Reconnais-tu mon beau pays ? Le chant des films d’horreur se fait plus entendre que l’Alloukou, l’Agbodan, le Ziglibiti. De nul lieu, on entend Okoi Seka Athanase, Amédée Pierre, Lougah François, Aicha Koné, Allah Thérèse.

Reconnais-tu mon beau pays ? Moi je le vois plutôt courbé, la tête entre les mains. Il a perdu son lustre d’antan.  Je dis que mon pays est malade. Eburnie est malade de son système éducatif qui  déforme des générations d’Ivoiriens et altère leur instruction, leur éducation ; de son système sanitaire inaccessible qui génère des sous et fait des morts ; de son économie qui n’en finit pas de l’endetter avec un volume record de 15 000 milliards FCFA en moins de 20 ans ; de ses dirigeants qui privent de vivres, tuent, emprisonnent, contraignent à l’exil.

Reconnais-tu mon beau pays ? J’entends son peuple qui gémit, se tord de douleur.  Entre ceux qui saignent et étouffent les sanglots, le peuple naguère insouciant, fier et gai est désormais fugitif, dérobé effrayé.

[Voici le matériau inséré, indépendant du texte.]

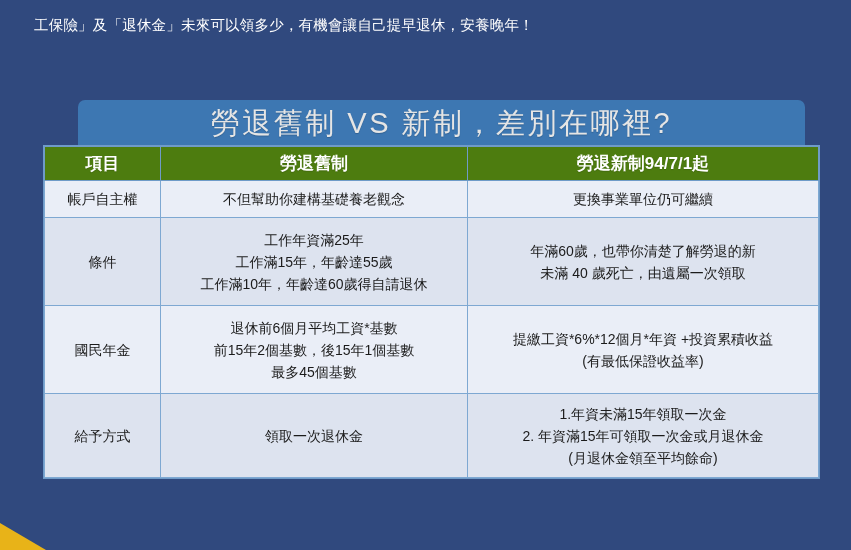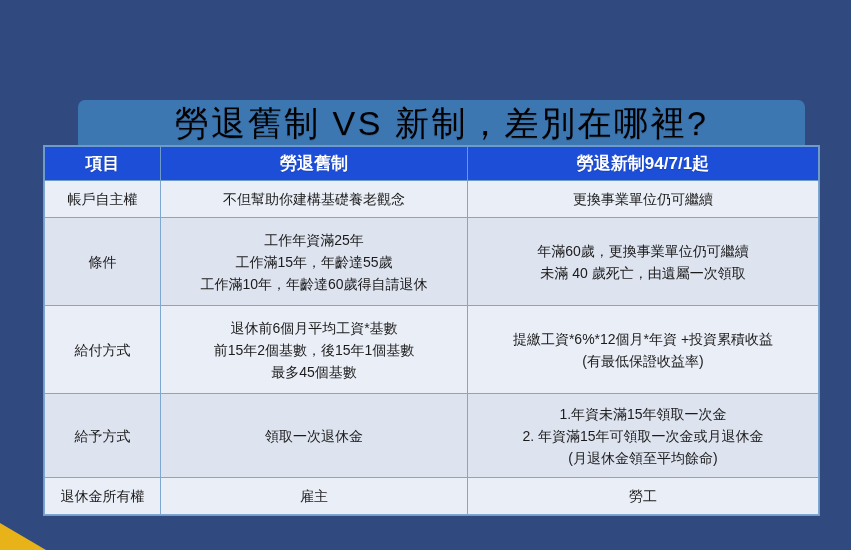--- a/index.html
+++ b/index.html
@@ -36,22 +36,22 @@
     top: 100px;
     width: 727px;
     height: 48px;
     background: #3d77b2;
     border-radius: 7px 7px 0 0;
     display: flex;
     align-items: center;
     justify-content: center;
   }
   .banner-title {
-    color: #000000;
-    font-size: 34px;
+    color: #e5e5e5;
+    font-size: 29px;
     letter-spacing: 2.5px;
     font-weight: 400;
     white-space: nowrap;
     text-shadow: 0 1px 1px rgba(0,0,0,0.18);
   }
 
   
   .table-wrap {
     position: absolute;
     left: 44px;
@@ -75,21 +75,21 @@
     border: 1px solid #7ea8d2;
     text-align: center;
     vertical-align: middle;
     color: #1b1b1b;
     font-size: 14px;
     line-height: 22px;
     padding: 4px 6px;
   }
 
   table.cmp thead th {
-    background: #1d4ed8;
+    background: #4d7c0f;
     color: #ffffff;
     font-size: 17px;
     font-weight: 700;
     height: 34px;
     padding: 2px 0;
     text-shadow: 0 1px 1px rgba(0,0,0,0.15);
     border-color: #6f9bc8;
   }
 
   table.cmp tbody tr.alt td { background: #dde3ef; }
@@ -112,20 +112,21 @@
     width: 0;
     height: 0;
     border-left: 46px solid #e8b318;
     border-top: 27px solid transparent;
   }
 </style>
 </head>
 <body>
 
 <div class="intro">
+  <div>工保險」及「退休金」未來可以領多少，有機會讓自己提早退休，安養晚年！</div>
 </div>
 
 <div class="banner">
   <span class="banner-title">勞退舊制 VS 新制，差別在哪裡?</span>
 </div>
 
 <div class="table-wrap">
   <table class="cmp">
     <colgroup>
       <col class="c-item">
@@ -152,27 +153,27 @@
       </tr>
 
       <tr class="alt r-h3">
         <td class="item-cell">條件</td>
         <td>
           <span class="ln">工作年資滿25年</span>
           <span class="ln">工作滿15年，年齡達55歲</span>
           <span class="ln">工作滿10年，年齡達60歲得自請退休</span>
         </td>
         <td>
-          <span class="ln">年滿60歲，更換事業單位仍可繼續</span>
+          <span class="ln">年滿60歲，也帶你清楚了解勞退的新</span>
           <span class="ln">未滿 40 歲死亡，由遺屬一次領取</span>
         </td>
       </tr>
 
       <tr class="plain r-h3">
-        <td class="item-cell">給付方式</td>
+        <td class="item-cell">國民年金</td>
         <td>
           <span class="ln">退休前6個月平均工資*基數</span>
           <span class="ln">前15年2個基數，後15年1個基數</span>
           <span class="ln">最多45個基數</span>
         </td>
         <td>
           <span class="ln">提繳工資*6%*12個月*年資 +投資累積收益</span>
           <span class="ln">(有最低保證收益率)</span>
         </td>
       </tr>
@@ -182,27 +183,18 @@
         <td>
           <span class="ln">領取一次退休金</span>
         </td>
         <td>
           <span class="ln">1.年資未滿15年領取一次金</span>
           <span class="ln">2. 年資滿15年可領取一次金或月退休金</span>
           <span class="ln">(月退休金領至平均餘命)</span>
         </td>
       </tr>
 
-      <tr class="plain r-h5">
-        <td class="item-cell">退休金所有權</td>
-        <td>
-          <span class="ln">雇主</span>
-        </td>
-        <td>
-          <span class="ln">勞工</span>
-        </td>
-      </tr>
 
     </tbody>
   </table>
 </div>
 
 <div class="corner-accent"></div>
 
 </body></html>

Il a peur de la haine de ses dirigeants qui a eu raison de la cohésion sociale ; de la croissance de son économie, mais exacerbe et pérennise une pauvreté asphyxiante ; de ces dirigeants qui opposent les Ivoiriens avec des préférences. Le peuple a peur de ses Ivoiriens capables de décapiter un Ivoirien, et jouer au ballon avec sa tête.